**What is needed**
With pictures left out, copy exactly every line from the one containing "text: Move ->" through the end of the material.

::::::::

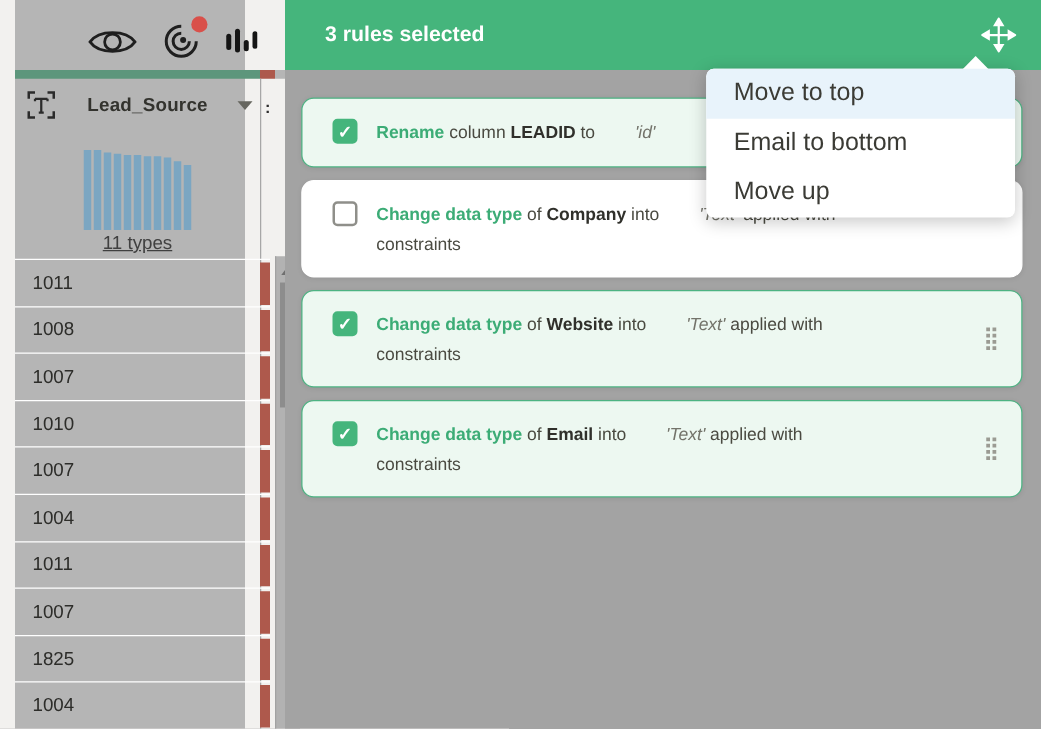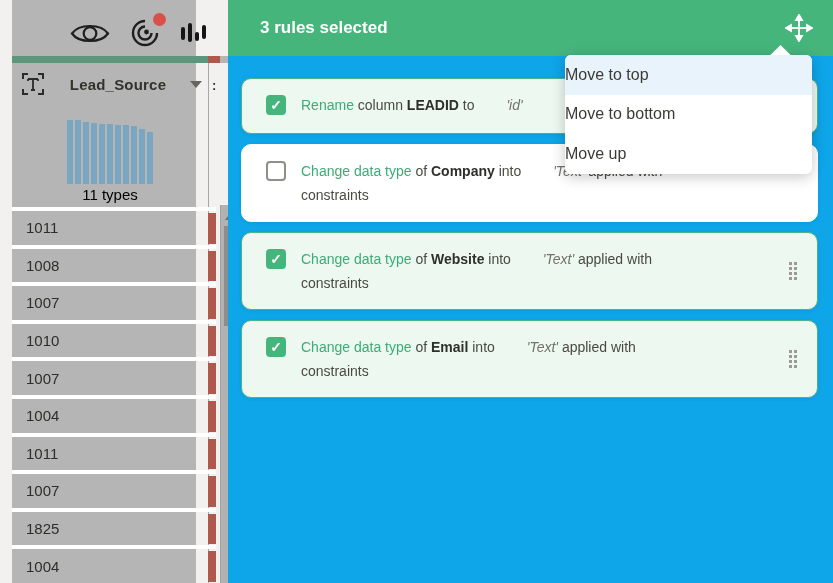"3 rules selected" .rp { background: #0ea5e9 -> #a3a3a3 }
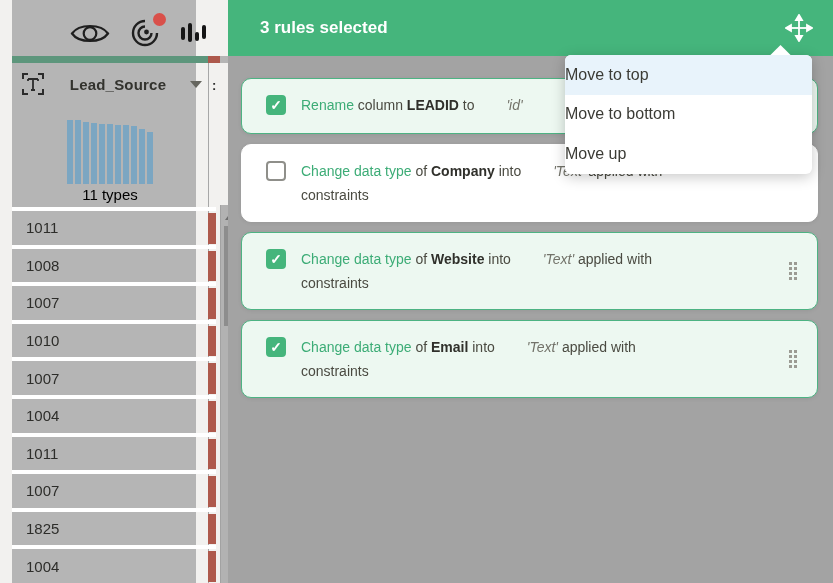"Move to top" .mi { font-size: 16px -> 20px; padding-left: none -> 22px }
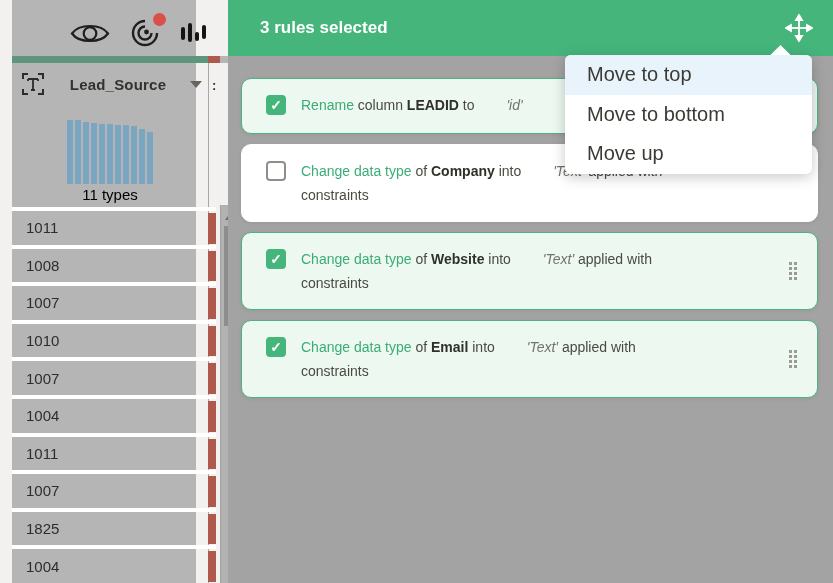"Rename" .pa { font-weight: normal -> bold }
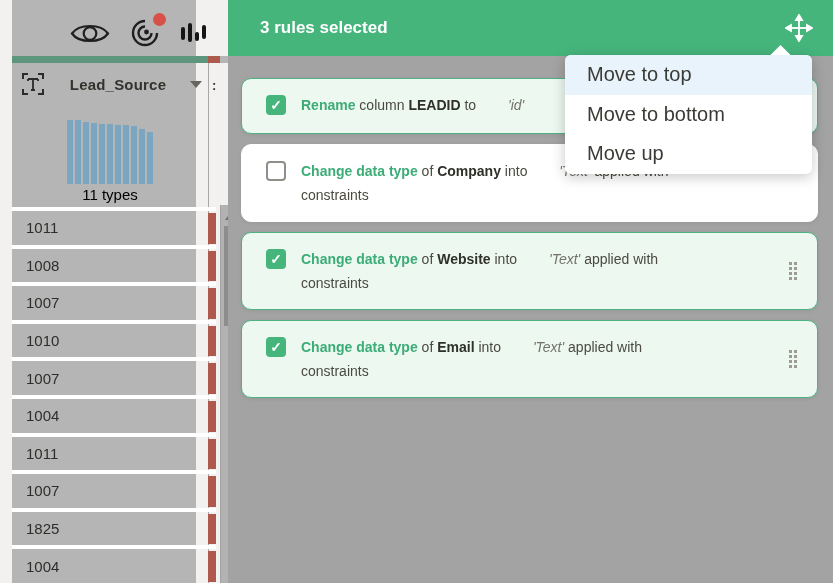"Move to bottom" div.mi { text: Move -> Email }
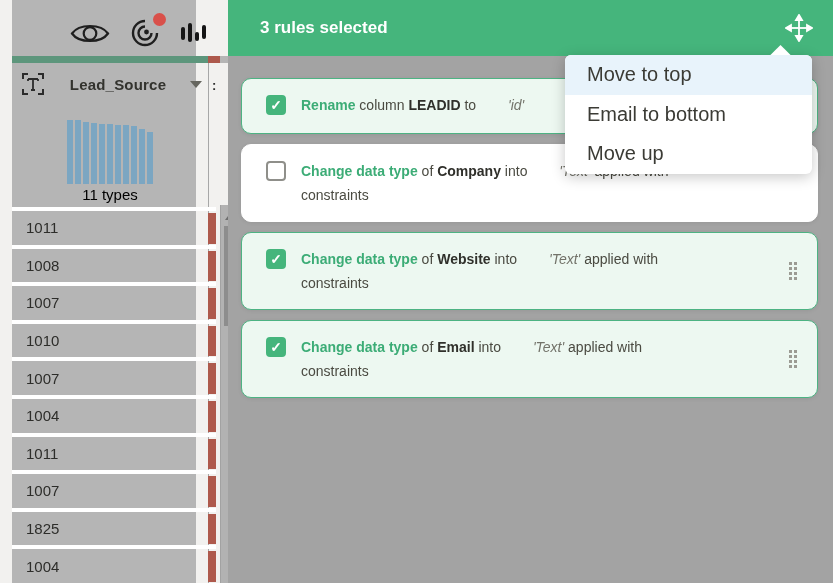"11 types" .hlabel { color: #000000 -> #404040; text-decoration: none -> underline }
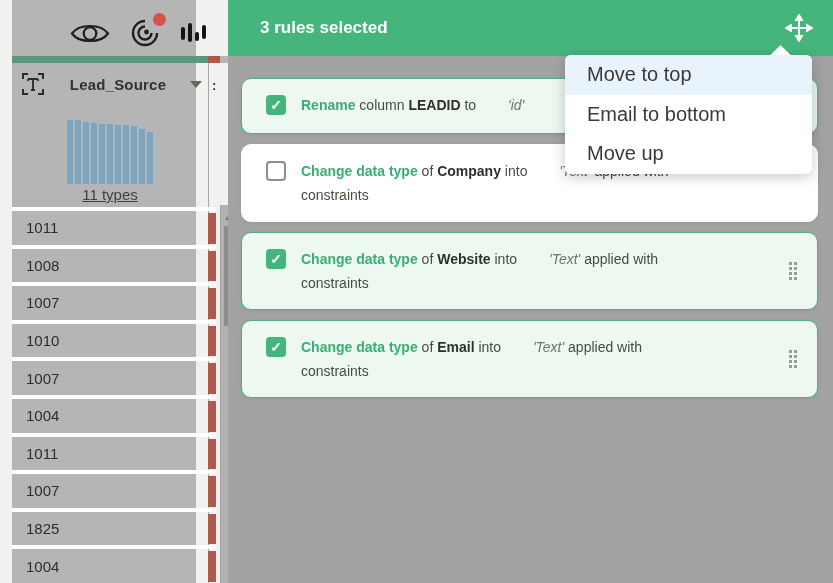"1011" .row { border-top: 4px solid #ffffff -> 1px solid #ffffff }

::::::::

**Task output**
"Move to bottom" div.mi { text: Move -> Email }
"11 types" .hlabel { color: #000000 -> #404040; text-decoration: none -> underline }
"1011" .row { border-top: 4px solid #ffffff -> 1px solid #ffffff }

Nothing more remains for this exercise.